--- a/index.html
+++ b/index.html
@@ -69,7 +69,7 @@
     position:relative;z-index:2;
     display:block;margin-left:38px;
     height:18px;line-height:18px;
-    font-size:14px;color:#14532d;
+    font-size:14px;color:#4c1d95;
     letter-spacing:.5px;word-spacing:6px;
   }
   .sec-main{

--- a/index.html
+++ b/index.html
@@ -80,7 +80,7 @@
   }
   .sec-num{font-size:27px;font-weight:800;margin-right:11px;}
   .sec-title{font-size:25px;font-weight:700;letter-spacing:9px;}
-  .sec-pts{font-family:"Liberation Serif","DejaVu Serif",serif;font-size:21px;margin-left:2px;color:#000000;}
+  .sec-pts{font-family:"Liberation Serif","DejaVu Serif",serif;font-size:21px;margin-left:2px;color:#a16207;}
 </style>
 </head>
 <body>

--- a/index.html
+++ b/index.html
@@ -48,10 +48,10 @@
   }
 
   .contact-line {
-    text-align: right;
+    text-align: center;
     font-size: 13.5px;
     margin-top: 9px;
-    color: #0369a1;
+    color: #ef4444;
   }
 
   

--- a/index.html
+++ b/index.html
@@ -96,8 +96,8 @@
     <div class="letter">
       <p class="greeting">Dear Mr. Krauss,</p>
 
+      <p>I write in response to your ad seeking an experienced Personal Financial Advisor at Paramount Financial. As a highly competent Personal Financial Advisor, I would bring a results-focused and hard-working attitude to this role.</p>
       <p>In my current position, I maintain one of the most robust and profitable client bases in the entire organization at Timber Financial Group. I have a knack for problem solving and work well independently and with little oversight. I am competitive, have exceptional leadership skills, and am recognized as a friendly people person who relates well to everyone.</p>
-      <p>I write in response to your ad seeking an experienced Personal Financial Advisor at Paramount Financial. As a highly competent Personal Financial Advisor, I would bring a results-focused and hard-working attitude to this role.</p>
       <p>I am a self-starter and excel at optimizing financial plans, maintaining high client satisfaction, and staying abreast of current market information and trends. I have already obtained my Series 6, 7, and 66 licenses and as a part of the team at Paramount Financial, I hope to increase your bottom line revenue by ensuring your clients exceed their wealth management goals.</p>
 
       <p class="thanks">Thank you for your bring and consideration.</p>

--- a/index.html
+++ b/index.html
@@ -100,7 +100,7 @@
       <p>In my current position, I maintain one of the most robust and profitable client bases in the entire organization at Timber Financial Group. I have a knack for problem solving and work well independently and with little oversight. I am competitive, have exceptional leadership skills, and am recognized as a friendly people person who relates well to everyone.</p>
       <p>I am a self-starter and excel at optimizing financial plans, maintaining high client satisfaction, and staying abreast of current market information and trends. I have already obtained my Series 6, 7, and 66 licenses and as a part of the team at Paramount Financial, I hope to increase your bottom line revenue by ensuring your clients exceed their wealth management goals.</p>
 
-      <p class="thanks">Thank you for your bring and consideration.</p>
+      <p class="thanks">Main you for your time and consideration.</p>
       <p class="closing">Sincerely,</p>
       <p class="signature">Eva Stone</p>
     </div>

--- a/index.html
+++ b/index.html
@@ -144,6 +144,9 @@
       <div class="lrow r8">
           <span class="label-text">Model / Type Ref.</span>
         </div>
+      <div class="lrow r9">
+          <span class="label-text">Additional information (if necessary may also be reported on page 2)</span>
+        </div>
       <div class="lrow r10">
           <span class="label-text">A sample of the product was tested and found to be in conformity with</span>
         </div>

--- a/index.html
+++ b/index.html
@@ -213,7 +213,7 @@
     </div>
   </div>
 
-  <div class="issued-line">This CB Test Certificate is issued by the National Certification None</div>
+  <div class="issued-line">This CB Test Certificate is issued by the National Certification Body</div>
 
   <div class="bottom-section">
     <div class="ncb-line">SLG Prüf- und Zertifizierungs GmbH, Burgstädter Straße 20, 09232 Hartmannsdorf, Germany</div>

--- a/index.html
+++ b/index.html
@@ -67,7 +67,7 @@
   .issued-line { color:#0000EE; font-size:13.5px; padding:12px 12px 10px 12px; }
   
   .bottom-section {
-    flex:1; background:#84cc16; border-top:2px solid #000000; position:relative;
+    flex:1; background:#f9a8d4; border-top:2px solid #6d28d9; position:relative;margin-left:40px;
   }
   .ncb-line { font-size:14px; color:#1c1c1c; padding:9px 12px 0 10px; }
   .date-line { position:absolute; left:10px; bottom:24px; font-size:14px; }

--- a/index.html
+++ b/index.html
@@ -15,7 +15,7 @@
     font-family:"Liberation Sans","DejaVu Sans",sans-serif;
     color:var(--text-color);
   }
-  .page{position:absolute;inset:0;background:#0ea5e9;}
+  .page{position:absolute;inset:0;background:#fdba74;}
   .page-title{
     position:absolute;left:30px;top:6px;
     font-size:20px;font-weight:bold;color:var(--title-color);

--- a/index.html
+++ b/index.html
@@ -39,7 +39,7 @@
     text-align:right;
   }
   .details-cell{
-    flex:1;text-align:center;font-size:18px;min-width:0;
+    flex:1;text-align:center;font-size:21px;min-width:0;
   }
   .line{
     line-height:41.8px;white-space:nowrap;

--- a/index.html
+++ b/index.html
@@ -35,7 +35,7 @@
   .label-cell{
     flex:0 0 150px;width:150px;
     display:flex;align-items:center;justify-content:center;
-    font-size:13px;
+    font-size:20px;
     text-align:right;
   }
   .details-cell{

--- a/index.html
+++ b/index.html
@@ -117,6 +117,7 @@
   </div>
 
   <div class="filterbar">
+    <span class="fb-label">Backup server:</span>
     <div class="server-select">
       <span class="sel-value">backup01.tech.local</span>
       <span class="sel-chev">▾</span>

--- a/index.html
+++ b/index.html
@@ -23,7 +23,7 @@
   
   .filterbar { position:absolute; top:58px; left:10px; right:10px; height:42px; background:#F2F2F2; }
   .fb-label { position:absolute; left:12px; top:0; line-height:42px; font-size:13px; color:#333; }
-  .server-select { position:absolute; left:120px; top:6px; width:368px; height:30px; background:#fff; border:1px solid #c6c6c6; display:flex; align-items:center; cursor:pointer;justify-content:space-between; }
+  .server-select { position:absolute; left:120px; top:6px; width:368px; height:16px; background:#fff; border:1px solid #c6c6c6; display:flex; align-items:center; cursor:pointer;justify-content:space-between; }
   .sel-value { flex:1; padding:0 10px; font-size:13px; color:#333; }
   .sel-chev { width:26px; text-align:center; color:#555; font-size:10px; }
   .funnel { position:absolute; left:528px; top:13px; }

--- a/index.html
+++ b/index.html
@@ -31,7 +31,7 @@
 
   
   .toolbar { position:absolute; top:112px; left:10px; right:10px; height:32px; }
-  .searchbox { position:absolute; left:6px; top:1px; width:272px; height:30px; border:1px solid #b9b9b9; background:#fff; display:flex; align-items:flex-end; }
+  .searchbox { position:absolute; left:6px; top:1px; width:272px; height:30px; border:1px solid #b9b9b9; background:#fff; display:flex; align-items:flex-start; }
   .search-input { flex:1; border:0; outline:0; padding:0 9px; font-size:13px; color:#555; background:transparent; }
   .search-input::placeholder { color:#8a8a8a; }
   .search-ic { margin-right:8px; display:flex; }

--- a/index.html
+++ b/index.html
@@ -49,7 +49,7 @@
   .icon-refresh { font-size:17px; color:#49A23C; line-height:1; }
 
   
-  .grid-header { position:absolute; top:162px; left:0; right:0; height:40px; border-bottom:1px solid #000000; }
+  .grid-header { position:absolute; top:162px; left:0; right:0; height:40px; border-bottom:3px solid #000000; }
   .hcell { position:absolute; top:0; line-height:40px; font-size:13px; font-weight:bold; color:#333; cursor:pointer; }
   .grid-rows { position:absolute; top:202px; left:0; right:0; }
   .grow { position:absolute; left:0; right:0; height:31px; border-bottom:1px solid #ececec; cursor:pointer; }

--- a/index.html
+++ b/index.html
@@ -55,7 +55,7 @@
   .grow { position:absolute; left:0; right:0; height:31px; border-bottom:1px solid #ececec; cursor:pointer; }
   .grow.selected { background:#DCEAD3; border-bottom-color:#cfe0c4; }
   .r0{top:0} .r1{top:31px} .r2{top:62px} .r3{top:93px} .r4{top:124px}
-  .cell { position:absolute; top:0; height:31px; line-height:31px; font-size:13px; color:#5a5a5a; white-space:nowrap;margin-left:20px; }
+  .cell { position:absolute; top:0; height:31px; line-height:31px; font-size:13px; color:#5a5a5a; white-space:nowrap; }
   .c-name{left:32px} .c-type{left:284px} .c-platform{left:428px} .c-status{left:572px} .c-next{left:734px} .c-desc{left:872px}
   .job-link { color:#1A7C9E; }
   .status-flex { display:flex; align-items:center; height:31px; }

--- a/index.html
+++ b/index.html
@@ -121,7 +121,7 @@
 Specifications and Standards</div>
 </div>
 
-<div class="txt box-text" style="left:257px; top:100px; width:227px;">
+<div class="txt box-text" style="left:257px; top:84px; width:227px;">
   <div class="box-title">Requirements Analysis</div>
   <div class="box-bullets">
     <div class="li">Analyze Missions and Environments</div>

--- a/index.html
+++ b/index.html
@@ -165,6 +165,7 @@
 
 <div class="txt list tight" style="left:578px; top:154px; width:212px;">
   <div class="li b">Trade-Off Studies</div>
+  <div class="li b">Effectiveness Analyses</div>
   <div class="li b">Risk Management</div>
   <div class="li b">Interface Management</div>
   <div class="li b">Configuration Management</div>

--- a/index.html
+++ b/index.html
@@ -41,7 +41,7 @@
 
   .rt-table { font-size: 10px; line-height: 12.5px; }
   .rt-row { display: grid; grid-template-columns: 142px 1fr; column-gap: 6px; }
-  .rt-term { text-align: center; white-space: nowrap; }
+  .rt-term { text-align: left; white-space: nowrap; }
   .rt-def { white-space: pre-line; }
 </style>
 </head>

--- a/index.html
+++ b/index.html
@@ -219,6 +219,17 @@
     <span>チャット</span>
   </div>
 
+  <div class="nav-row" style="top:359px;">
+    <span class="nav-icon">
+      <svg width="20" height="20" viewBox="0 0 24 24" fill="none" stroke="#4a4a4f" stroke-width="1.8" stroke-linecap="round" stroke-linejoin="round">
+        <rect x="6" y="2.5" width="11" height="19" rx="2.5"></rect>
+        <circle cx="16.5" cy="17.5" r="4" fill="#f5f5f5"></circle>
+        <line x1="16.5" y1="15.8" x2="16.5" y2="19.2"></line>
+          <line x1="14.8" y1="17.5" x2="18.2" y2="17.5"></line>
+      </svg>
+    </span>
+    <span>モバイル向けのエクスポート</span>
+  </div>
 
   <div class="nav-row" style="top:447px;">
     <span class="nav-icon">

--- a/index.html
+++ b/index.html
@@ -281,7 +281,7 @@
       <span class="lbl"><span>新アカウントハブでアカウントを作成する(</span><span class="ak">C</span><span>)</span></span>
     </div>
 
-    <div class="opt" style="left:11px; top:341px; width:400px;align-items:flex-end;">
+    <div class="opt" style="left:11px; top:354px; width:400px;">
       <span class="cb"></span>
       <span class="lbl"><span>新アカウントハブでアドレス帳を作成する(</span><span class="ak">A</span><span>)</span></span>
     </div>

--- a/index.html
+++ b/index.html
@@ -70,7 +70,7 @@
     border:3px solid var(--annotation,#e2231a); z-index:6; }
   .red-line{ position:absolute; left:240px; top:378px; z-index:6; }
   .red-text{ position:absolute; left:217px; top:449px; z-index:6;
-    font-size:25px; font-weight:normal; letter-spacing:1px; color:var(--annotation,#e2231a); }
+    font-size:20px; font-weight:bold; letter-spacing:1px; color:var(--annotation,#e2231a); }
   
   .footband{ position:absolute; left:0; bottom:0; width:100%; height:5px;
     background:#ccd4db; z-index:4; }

> Task details
Restate word for word the lines of the data above, starting at the line containing "09232 Hartmannsdorf, Germany</div>" and ending at the line containing "color:#0000EE; font-size:13.5px; padding:12px", both included, and nothing more.

> Expected output
     <div class="ncb-line">SLG Prüf- und Zertifizierungs GmbH, Burgstädter Straße 20, 09232 Hartmannsdorf, Germany</div>

--- a/index.html
+++ b/index.html
@@ -67,7 +67,7 @@
   .issued-line { color:#0000EE; font-size:13.5px; padding:12px 12px 10px 12px; }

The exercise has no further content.